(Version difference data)
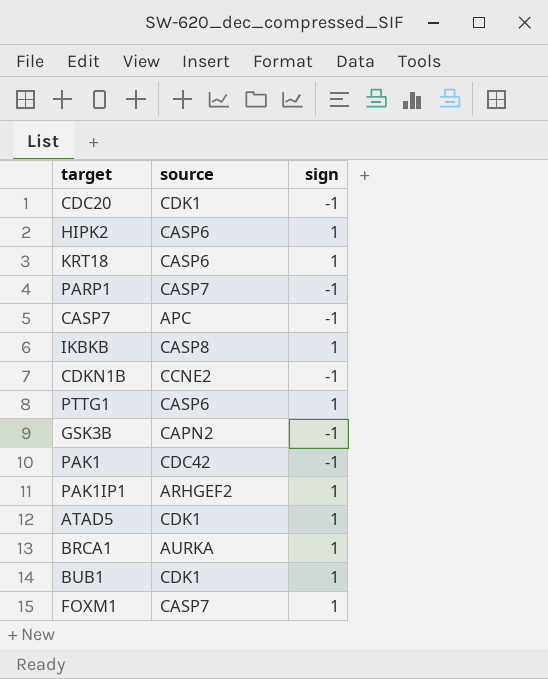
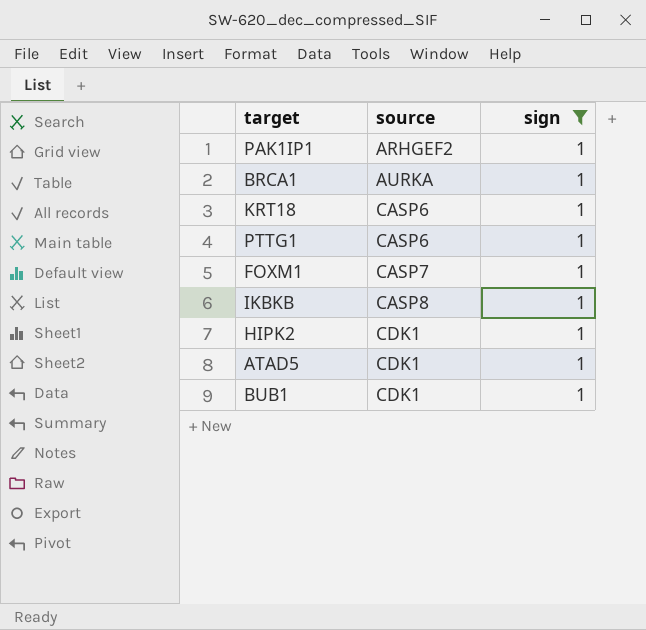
filter: none -> sign = 1
row order: none -> source ascending
HIPK2 | source: CASP6 -> CDK1

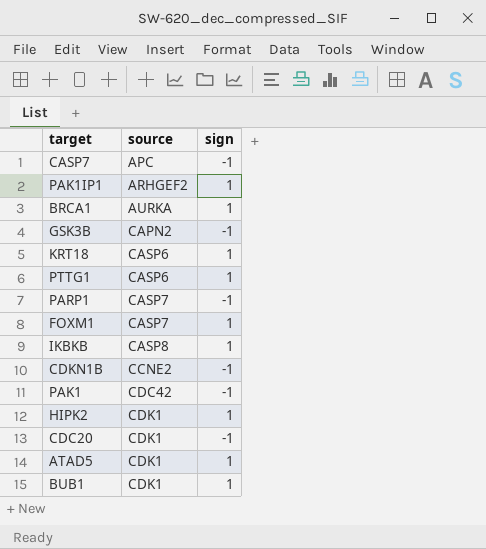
filter: sign = 1 -> none

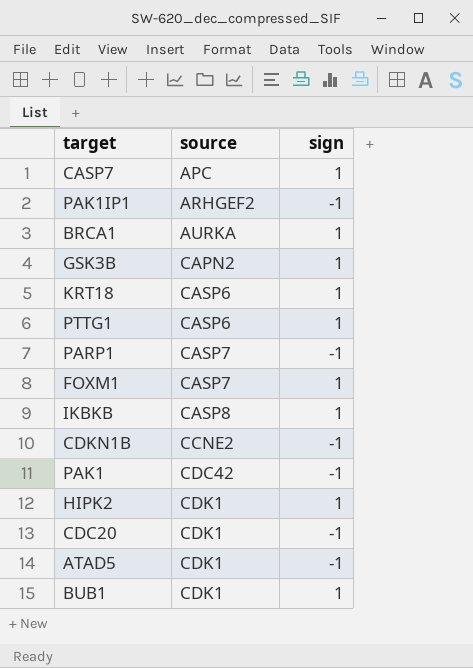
CASP7 | sign: -1 -> 1
PAK1IP1 | sign: 1 -> -1
GSK3B | sign: -1 -> 1
ATAD5 | sign: 1 -> -1

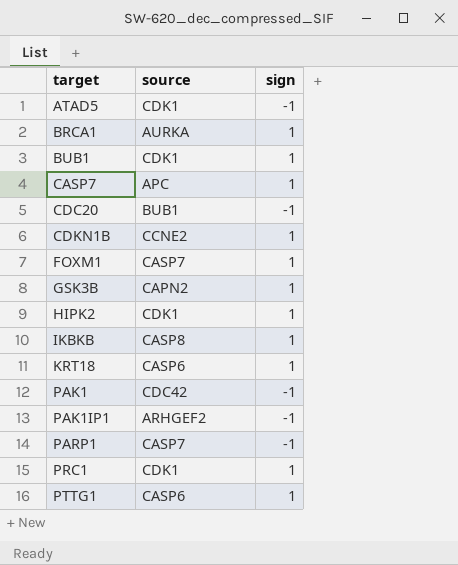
row order: source ascending -> target ascending
CDC20 | source: CDK1 -> BUB1
CDKN1B | sign: -1 -> 1
row PRC1: none -> CDK1 | 1

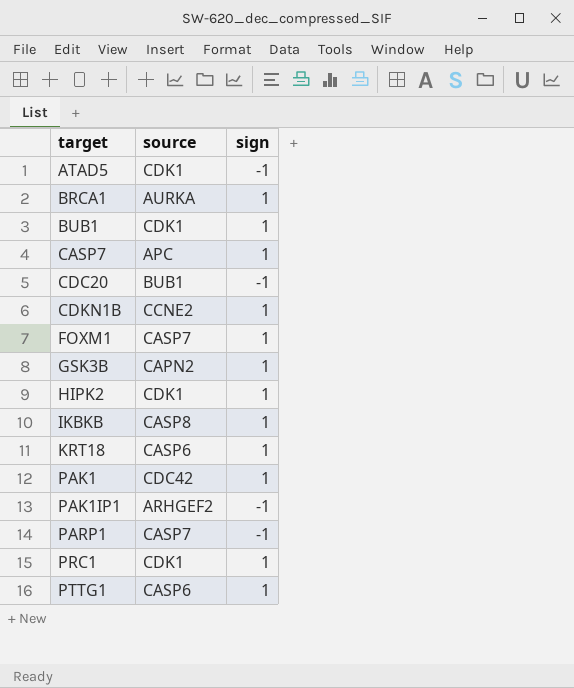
PAK1 | sign: -1 -> 1

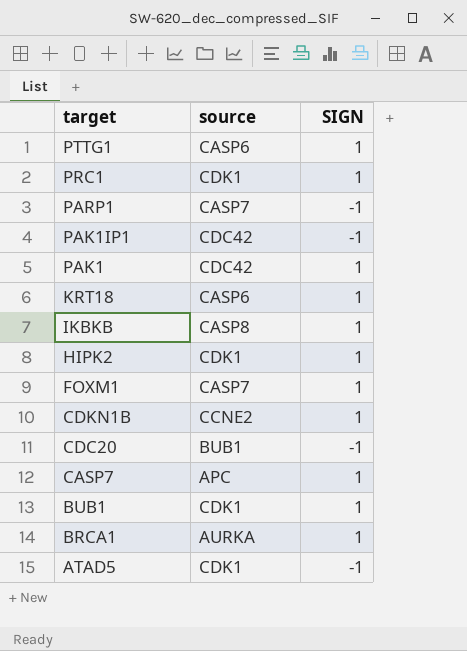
row order: target ascending -> target descending
column name: sign -> SIGN
row GSK3B: CAPN2 | 1 -> none
PAK1IP1 | source: ARHGEF2 -> CDC42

**ACTIVITY**
For this exercise, reproduce the data above exactly from the line containing "row PRC1: none -> CDK1 | 1" through its final line, both ends included, with no pictures in the copy.

**COMPLETED TASK**
row PRC1: none -> CDK1 | 1

PAK1 | sign: -1 -> 1

row order: target ascending -> target descending
column name: sign -> SIGN
row GSK3B: CAPN2 | 1 -> none
PAK1IP1 | source: ARHGEF2 -> CDC42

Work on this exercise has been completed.